Under Title VII, it is unlawful for an employer "to discharge any
individual ... because of such individual's race, color, religion,
sex, or national origin." 42 U.S.C. § 2000e-2(a)(1) (2003).*fn5
Where, as here, the plaintiff presents only circumstantial
evidence of wrongful discharge based on any of these protected
classes, the McDonnell Douglas burden-shifting framework governs. See
McDonnell Douglas Corp. v. Green, 411 U.S. 792, 802 (1973); Jones v.
Sch. Dist. of Phila., 198 F.3d 403, 410 (3d Cir.1999). First, the
plaintiff has the initial burden of establishing a prima facie case of
discrimination. McDonnell Douglas, 411 U.S. at 801-802. Second, if the
plaintiff establishes a prima facie case, the burden shifts to the
defendant to articulate a legitimate, nondiscriminatory reason for the
adverse employment action. Id. If the defendant is able to carry that
burden, the burden of proof shifts back to the plaintiff to show that
the defendant's proffered reasons are pretextual. Id. at 801-04; Tex.
Dep't of Cmty. Affairs v. Burdine, 450 U.S. 248, 252-53
To establish a prima facie case of discrimination, Mr. White must show that (1) he belongs to a protected class; (2) he was qualified for his position; and (3) he was terminated under circumstances that give rise to an inference of unlawful discrimination. See Jones, 198 F.3d at 410-11. As an African-American man over the age of 40, Mr. White satisfies the first prong. While presumably he was qualified for his position at the time of his hire, his repeated arguments in The Arts, prompting complaints from residents, arguably later disqualified him.
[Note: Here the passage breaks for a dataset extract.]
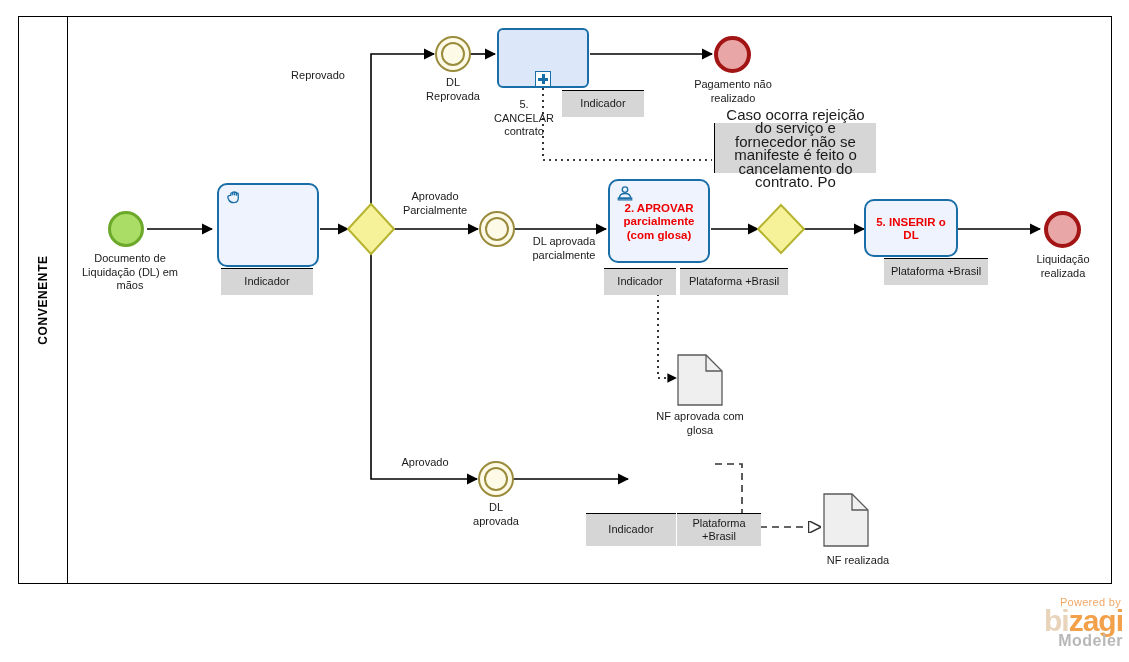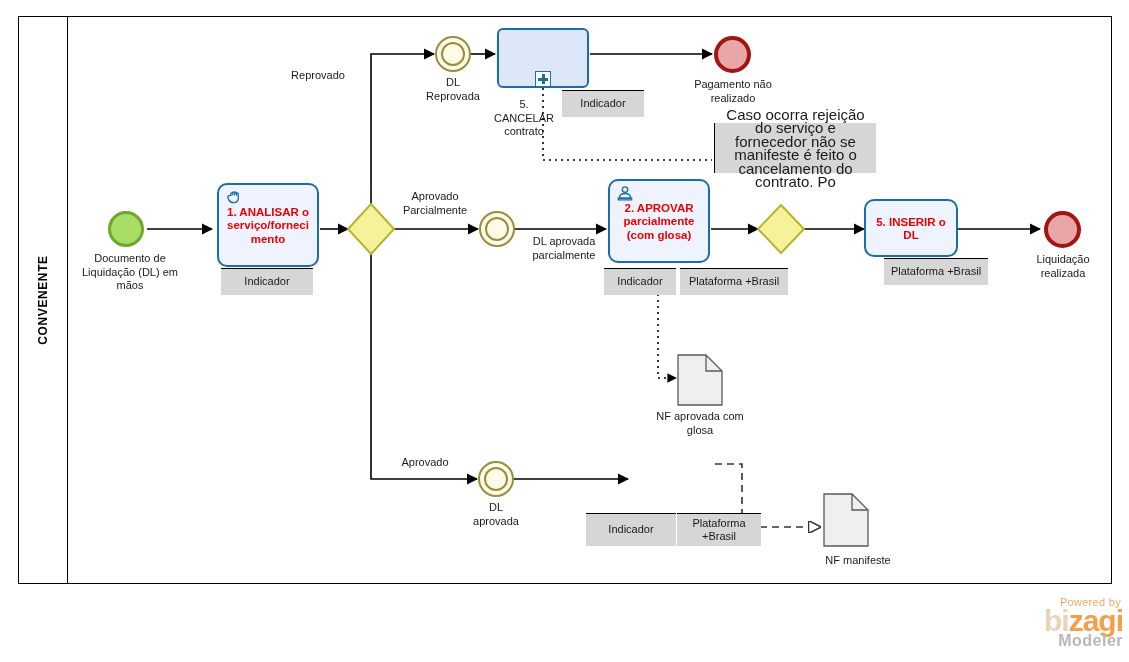"1. ANALISAR o serviço/forneci mento" span.tlabel { html: <span>1. ANALISAR o serviço/forneci mento</span> -> none }
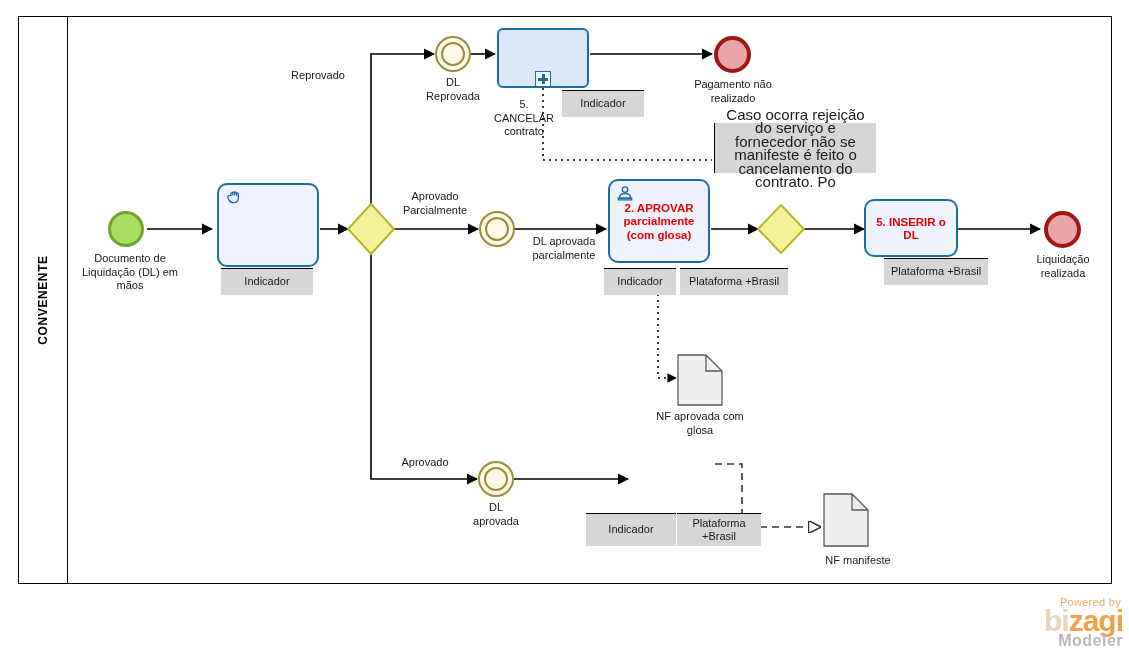"NF manifeste" div.txt { text: manifeste -> realizada }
Regardless, Mr. White has failed to point to any circumstances that give rise to an inference of unlawful discrimination on the grounds of his age, race or gender. He claims only that 1) he was retaliated against for wanting to report Mr. Brown for supposed "solicitations;"*fn6 and 2) other individuals with worse attendance records than his were not terminated. All parties described by Mr. White as having received preferential treatment at the Arts are African-American, like Mr. White himself; Mr. Brown and Mr. Stoffer are both in their 40s, the same protected age class as Mr. White. While Ms. Ashley Jones and Ms. Collier are both women, and are allegedly in their 20s (as is Mr. Ashton Jones), Mr. White provides no grounds to infer that they were treated more favorably than he was because of their gender or age. Even if Mr. White had supported a prima facie case of discrimination, he has not rebutted PSS' proffered justification for his termination--his public arguments with colleagues that disrupted residents in The Arts, and his failure to remedy his behavior after repeated warnings.
Mr. White clearly disagrees with PSS' decision to terminate his employment, but raises no evidence to suggest that the decision was motivated by discriminatory bias based on his age, race or gender. His race discrimination claims do not address the fact that all of his comparator co-workers at The Arts were African-American; his gender discrimination claims mistakenly focus on his excellent attendance record. His age discrimination claims are premised on the theory that he would have been terminated if he were absent as often as his younger co-workers. Such speculation, without more, is insufficient. "A non-moving party may not 'rest upon mere allegations,' general denials or ... vague statements...." Trap Rock Indus., Inc. v. Local 825, 982 F.2d 884, 890 (3d Cir. 1992) (quoting Quiroga v. Hasbro, Inc., 934 F.2d 497, 500 (3d Cir. 1991)).
For the foregoing reasons, summary judgment will be granted in favor of all Defendants and against Plaintiff. An appropriate Order follows.